Poursuivant, le président Tebboune a demandé aux ministres de recevoir les investisseurs. « Si un investisseur n’est pas reçu par le ministre, qui va le recevoir ? Il va le décourager et il risque de tomber entre les mains d’intermédiaires qui sont nombreux et parlent au nom des ministres, même au nom du président ».
Le contre-exemple de Tebboune
Tebboune a ajouté que l’investisseur a besoin de la protection de l’Etat et que l’Etat a besoin de lui pour créer des richesses et des emplois.

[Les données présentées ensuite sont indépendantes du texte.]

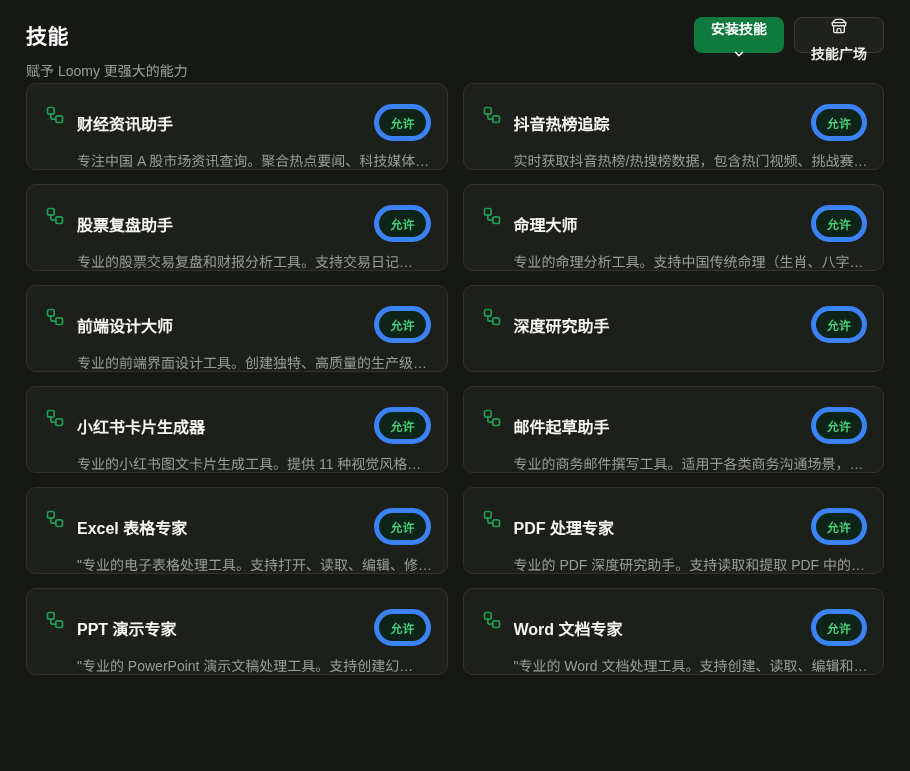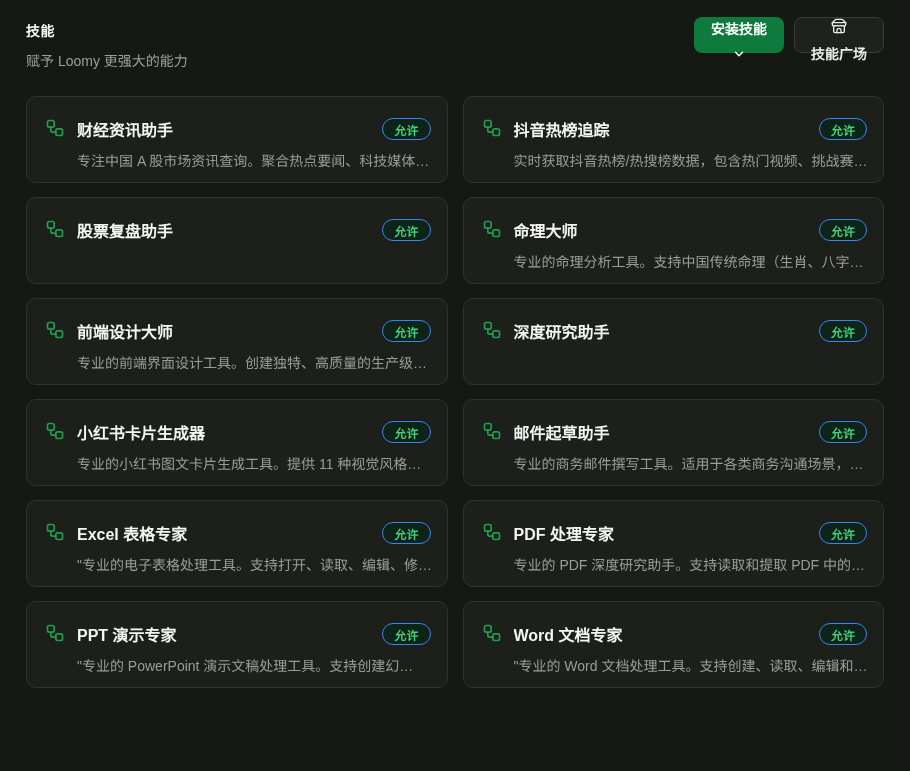"技能" .page-title { font-size: 14px -> 21px }
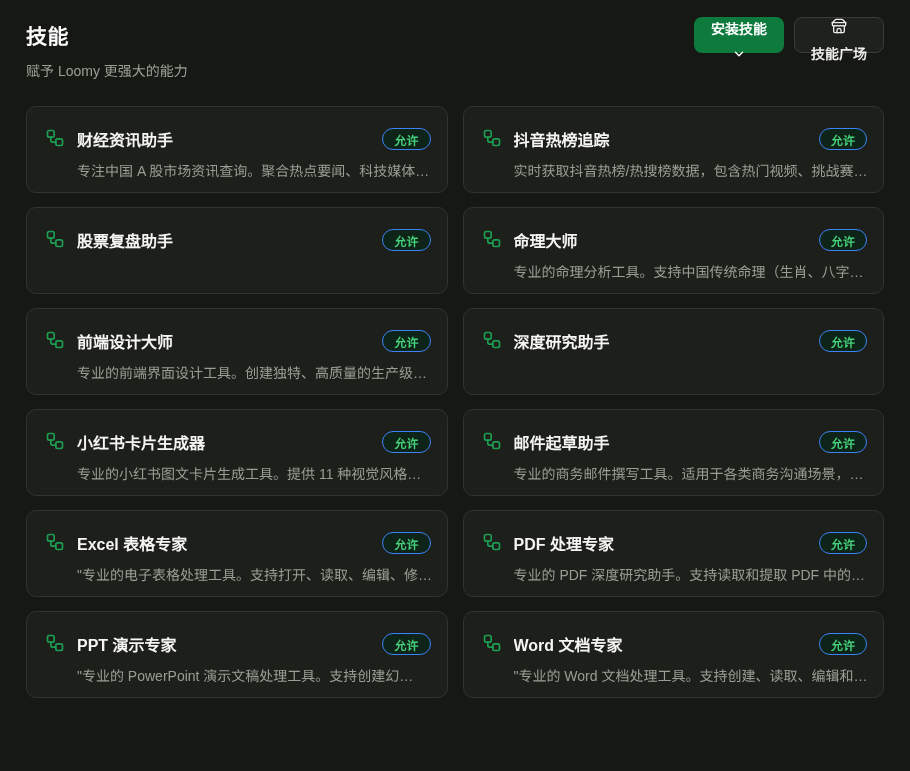"财经资讯助手" .grid { margin-top: 26px -> 3px }
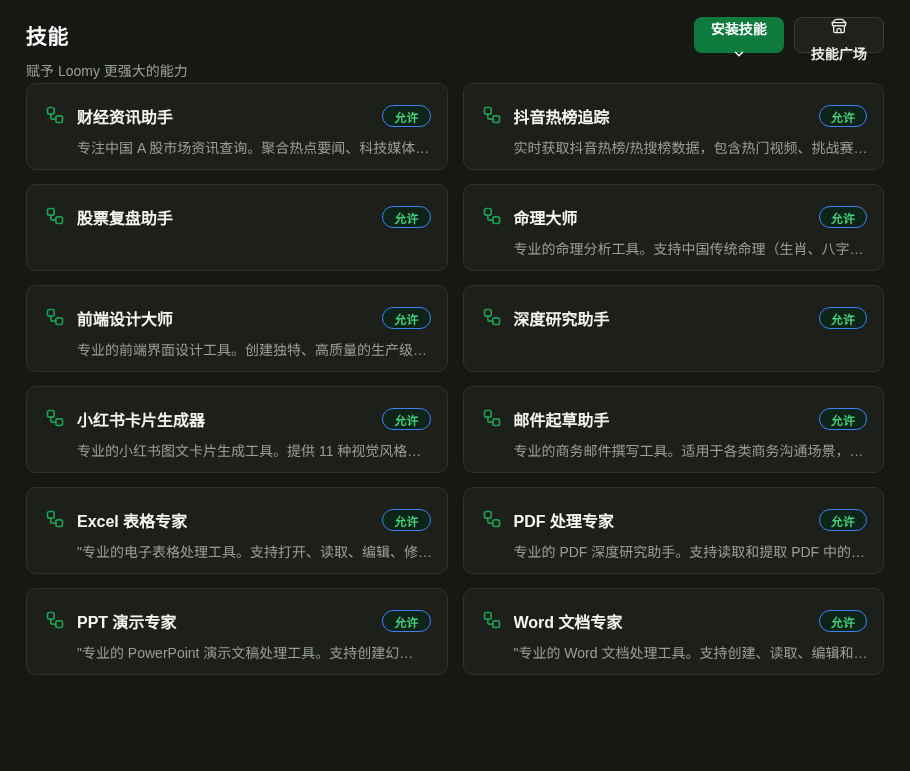"允许" .badge { border: 1px solid #3b82f6 -> 5px solid #3b82f6; height: 22px -> 37px }
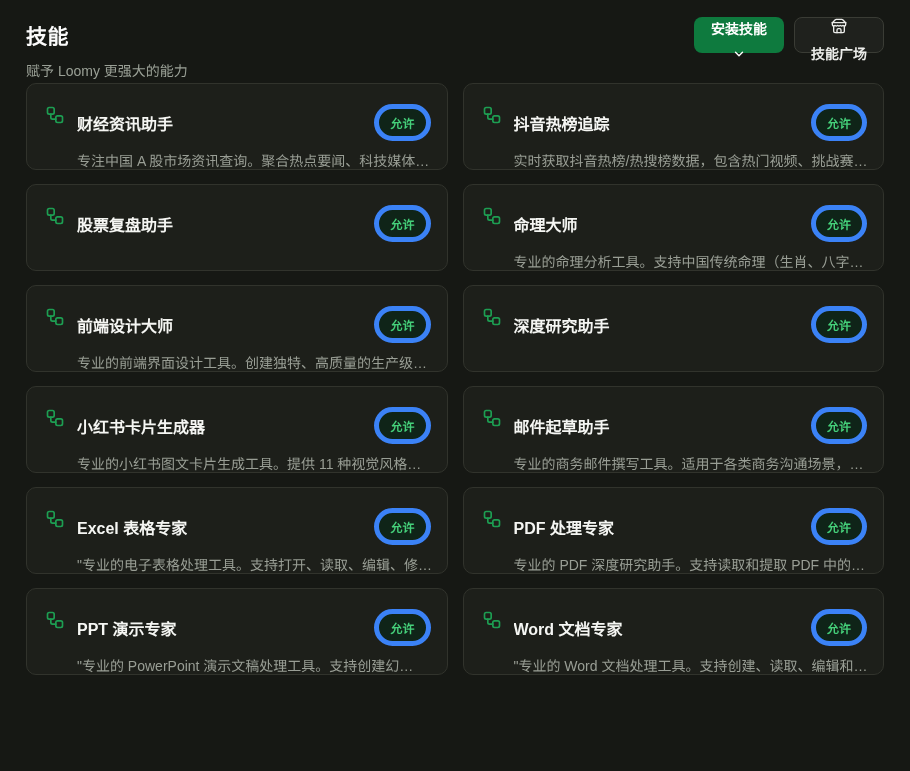"专业的股票交易复盘和财报分析工具。支持交易日记…" div.card-desc { html: none -> <div>专业的股票交易复盘和财报分析工具。支持交易日记…</div> }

Le président de la République a cité un contre-exemple où un cadre de l’Etat peut faire l’objet de poursuites judiciaires. « Après six dans un poste de responsabilité, il achète un appartement à Paris. Après cinq ou six mois comme responsable, il achète une villa à Alger, Constantine ou Oran. Il y a des soupçons qui sont claires. Pour celui qui vit avec son salaire, et réputé pour sa probité, il n’a rien à craindre », a-t-il dit.
Echaudés par les enquêtes sur la grande corruption lancées en 2019, après la démission du président Abdelaziz Bouteflika sous la pression de la rue et de l’armée, des cadres de l’Etat et les gestionnaires publics rechignent à prendre des initiatives par craintes de poursuites judiciaires. A plusieurs reprises, le président de la République est intervenue pour tenter de désamorcer la crise, afin d’améliorer le climat des affaires en Algérie, dans un contexte de grave crise économique.
« Le climat des affaires dans notre pays enregistre ces derniers mois un recul de la cadence des investissements qui se traduit par l’hésitation des investisseurs à entamer des projets à cause des lenteurs dans le traitement des dossiers relatifs à l’investissement local », écrivait le chef de l’Etat dans une instruction, adressée fin août par le ministre de l’Intérieur aux walis, walis délégués et secrétaires généraux des wilayas. Il a annoncé à ces derniers qu’aucune enquête anti-corruption les concernant ne peut être lancée sans l’aval de la tutelle.
Il y a plus d’une année, le 18 août 2020, lors d’une réunion similaire, Tebboune a pris l’engagement de dépénaliser l’acte de gestion, et annoncé la fin de l’ère des « lettres anonymes » dont la destination sera désormais « le broyeur ».